>>>>
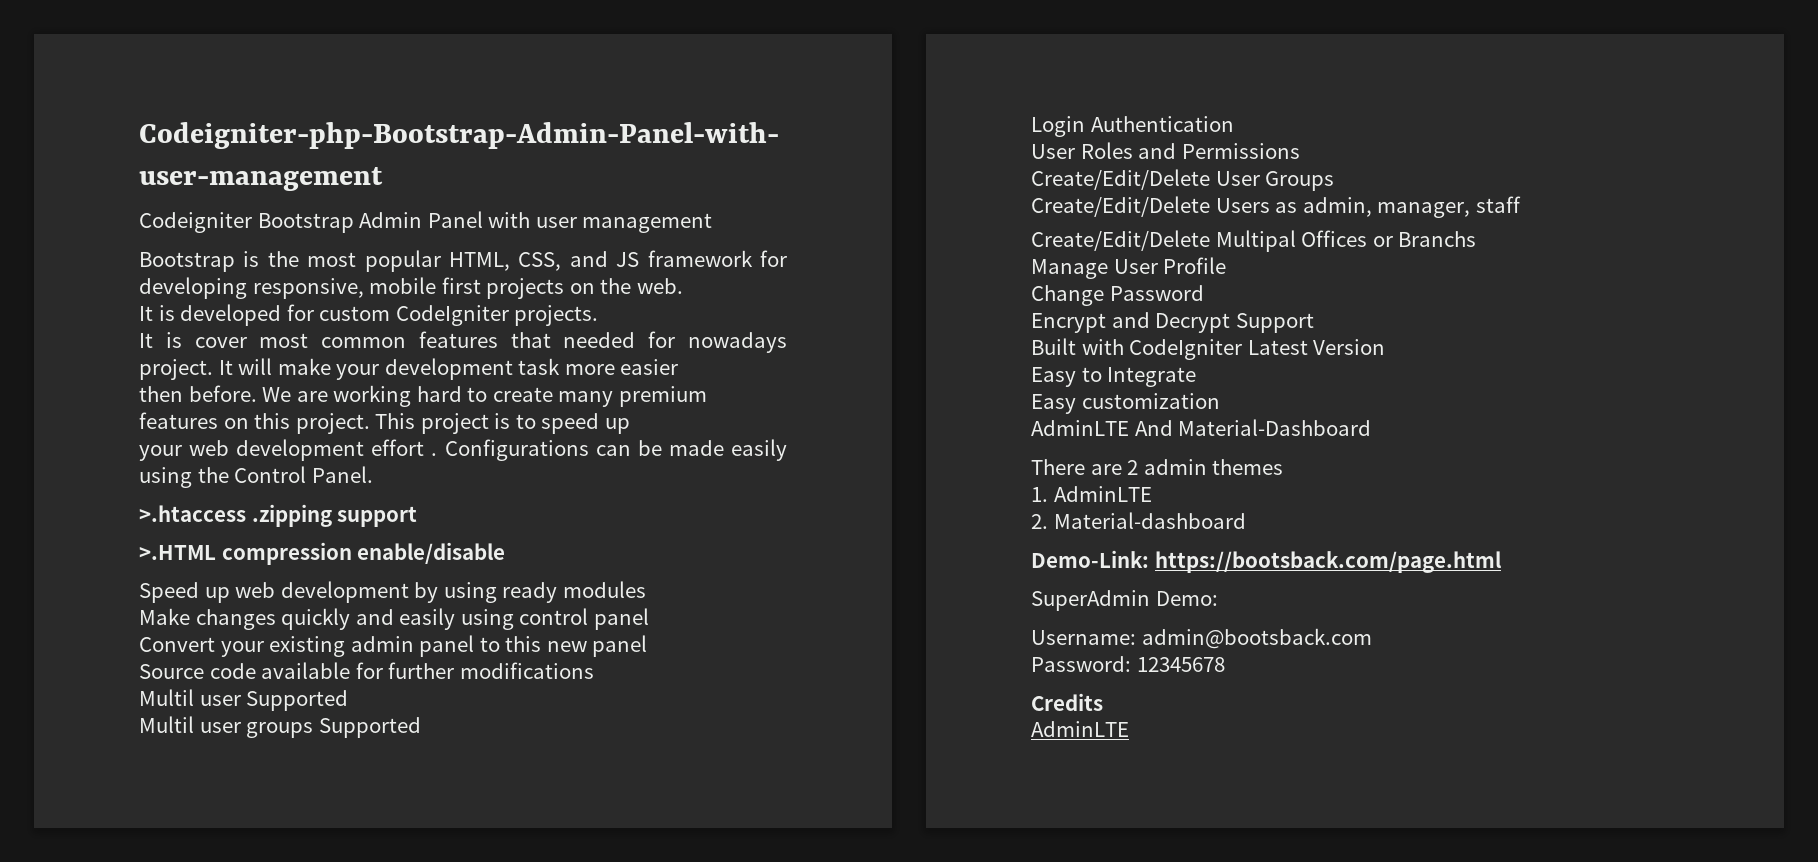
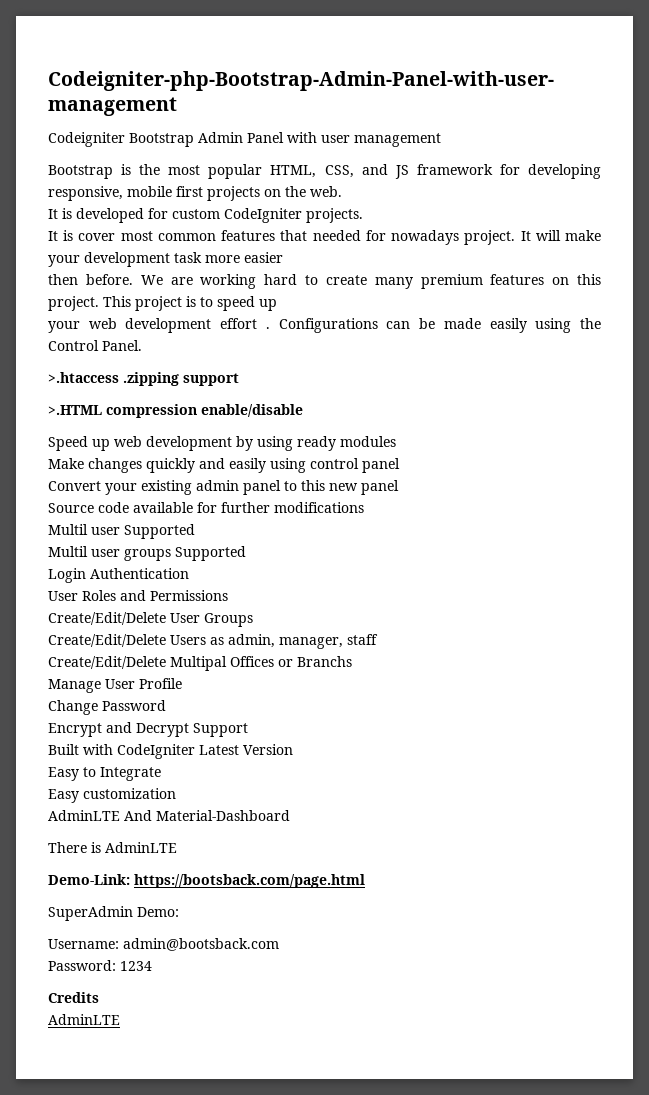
[1090,459,1284,475] [1031,486,1152,502] [1031,512,1246,529] are 2 admin themes // 1. AdminLTE // 2. Material-dashboard -> [91,842,177,853] is AdminLTE
[1136,657,1225,672] 12345678 -> [120,961,152,971] 1234

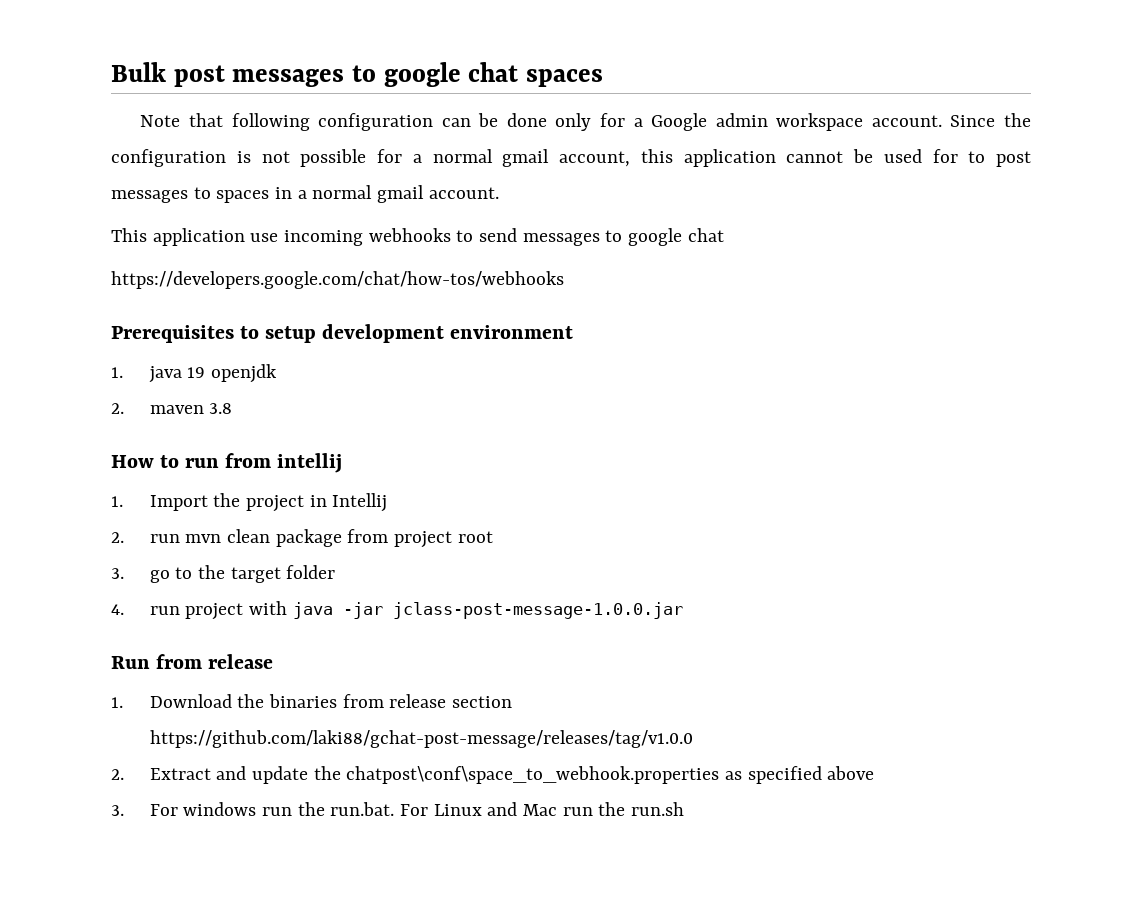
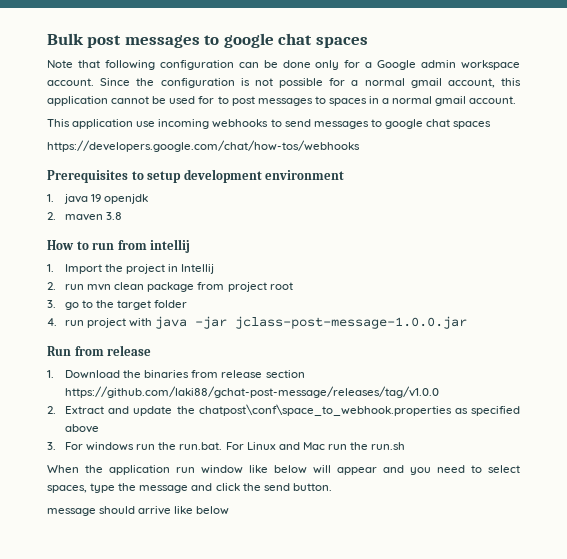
(724, 235) none -> [453,121,492,129] spaces
(684, 809) none -> [47,465,520,475] [47,483,332,493] [47,506,230,516] // When the application run window like below will appear and you need to select spaces, type the message and click the send button. // message should arrive like below

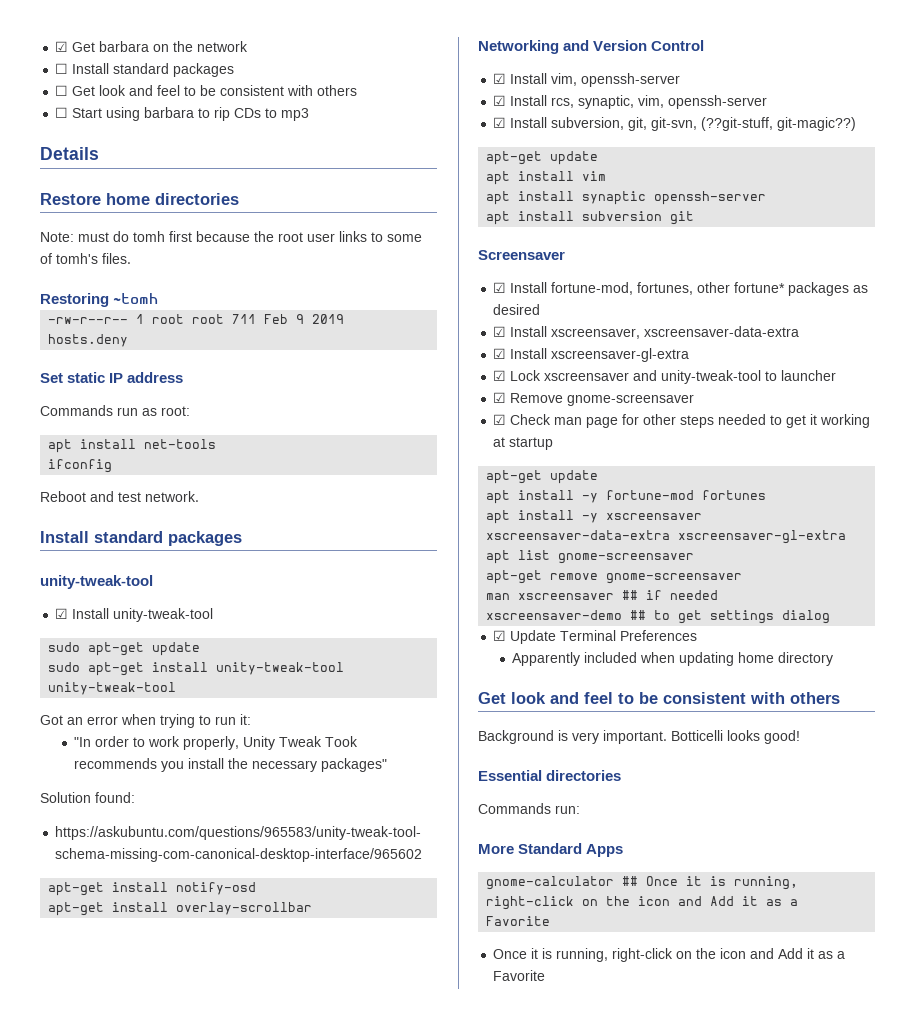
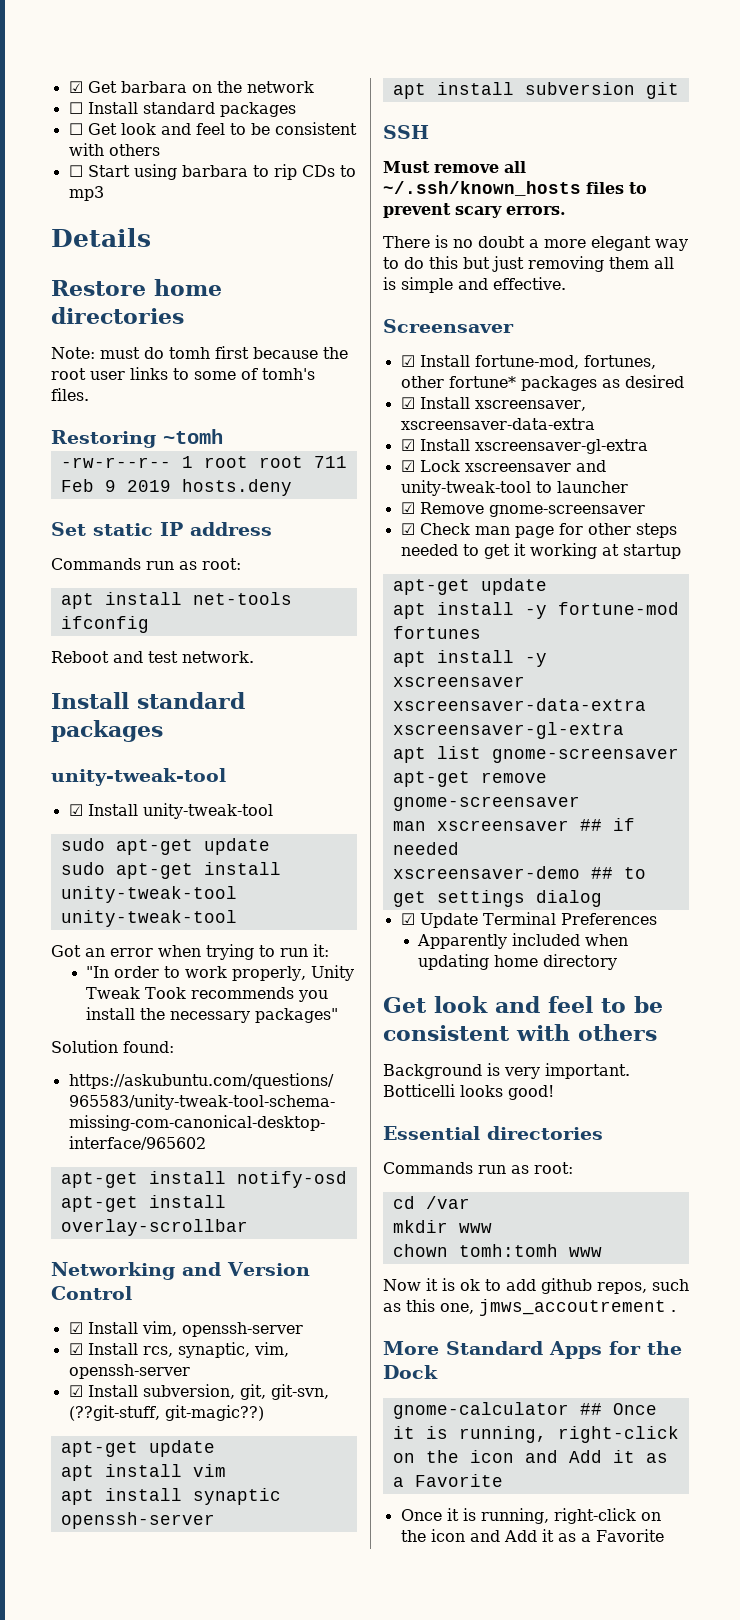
(695, 218) none -> [383,125,429,139] [383,161,526,173] [383,181,647,196] [383,203,566,218] [383,235,688,251] [383,256,674,272] [383,277,566,293] // SSH // Must remove all ~/.ssh/known_hosts files to prevent scary errors. // There is no doubt a more elegant way to do this but just removing them all is simple and effective.
[555,805,580,814] run: -> [478,1162,573,1174] [392,1196,470,1209] [392,1220,492,1233] [392,1244,602,1257] [383,1278,689,1294] [383,1299,676,1316] run as root: // cd /var // mkdir www // chown tomh:tomh www // Now it is ok to add github repos, such as this one, jmws_accoutrement .
(624, 850) none -> [609,1341,682,1355] [383,1365,438,1379] for the Dock

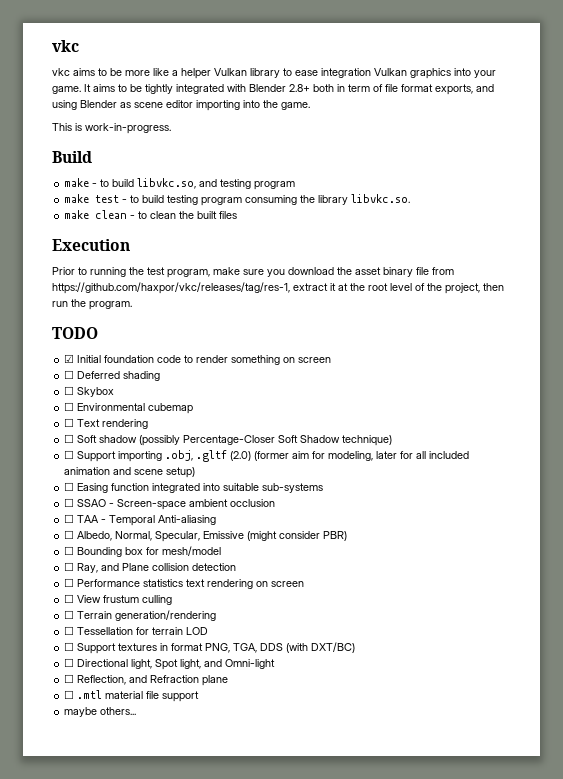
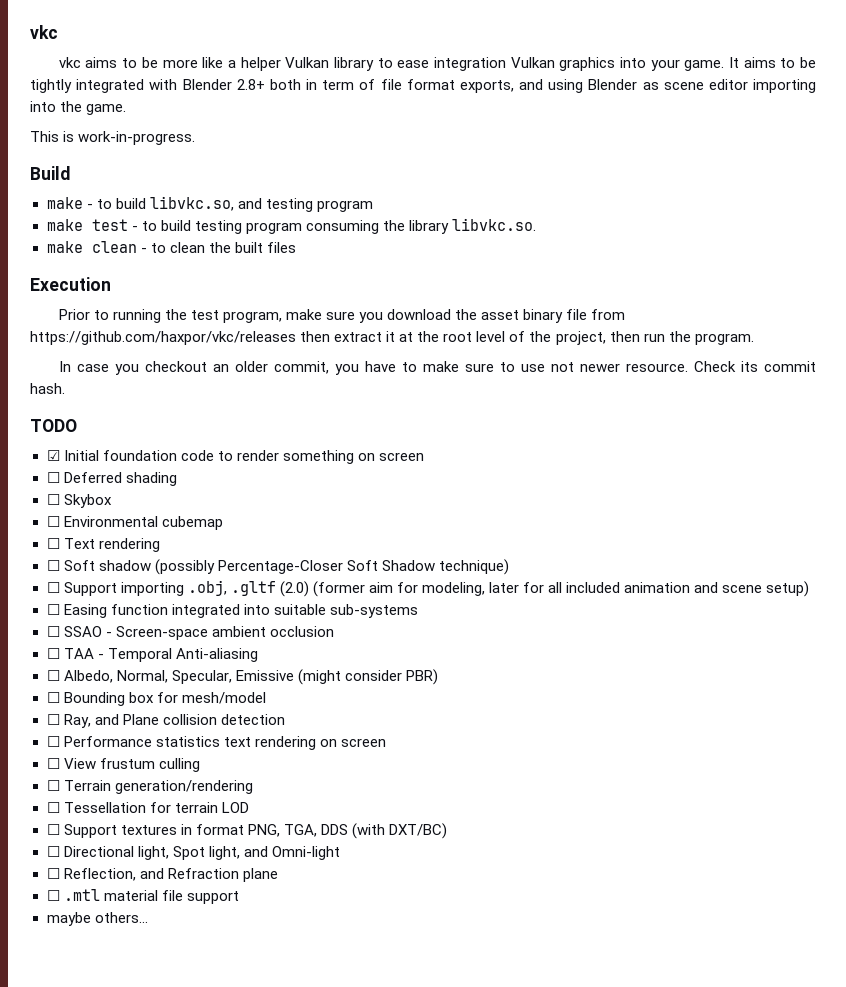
[52,282,290,294] https://github.com/haxpor/vkc/releases/tag/res-1, -> [30,331,331,345] https://github.com/haxpor/vkc/releases then
(132, 305) none -> [58,361,817,375] [30,383,65,394] // In case you checkout an older commit, you have to make sure to use not newer resource. Check its commit hash.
<<<<
ACTIVITY: The copy should start at the line that contains "(695, 218) none", end at the last line of the entries above, and match each line exactly, with pictures dropped.

OUTPUT OF THE TASK:
(695, 218) none -> [383,125,429,139] [383,161,526,173] [383,181,647,196] [383,203,566,218] [383,235,688,251] [383,256,674,272] [383,277,566,293] // SSH // Must remove all ~/.ssh/known_hosts files to prevent scary errors. // There is no doubt a more elegant way to do this but just removing them all is simple and effective.
[555,805,580,814] run: -> [478,1162,573,1174] [392,1196,470,1209] [392,1220,492,1233] [392,1244,602,1257] [383,1278,689,1294] [383,1299,676,1316] run as root: // cd /var // mkdir www // chown tomh:tomh www // Now it is ok to add github repos, such as this one, jmws_accoutrement .
(624, 850) none -> [609,1341,682,1355] [383,1365,438,1379] for the Dock

[52,282,290,294] https://github.com/haxpor/vkc/releases/tag/res-1, -> [30,331,331,345] https://github.com/haxpor/vkc/releases then
(132, 305) none -> [58,361,817,375] [30,383,65,394] // In case you checkout an older commit, you have to make sure to use not newer resource. Check its commit hash.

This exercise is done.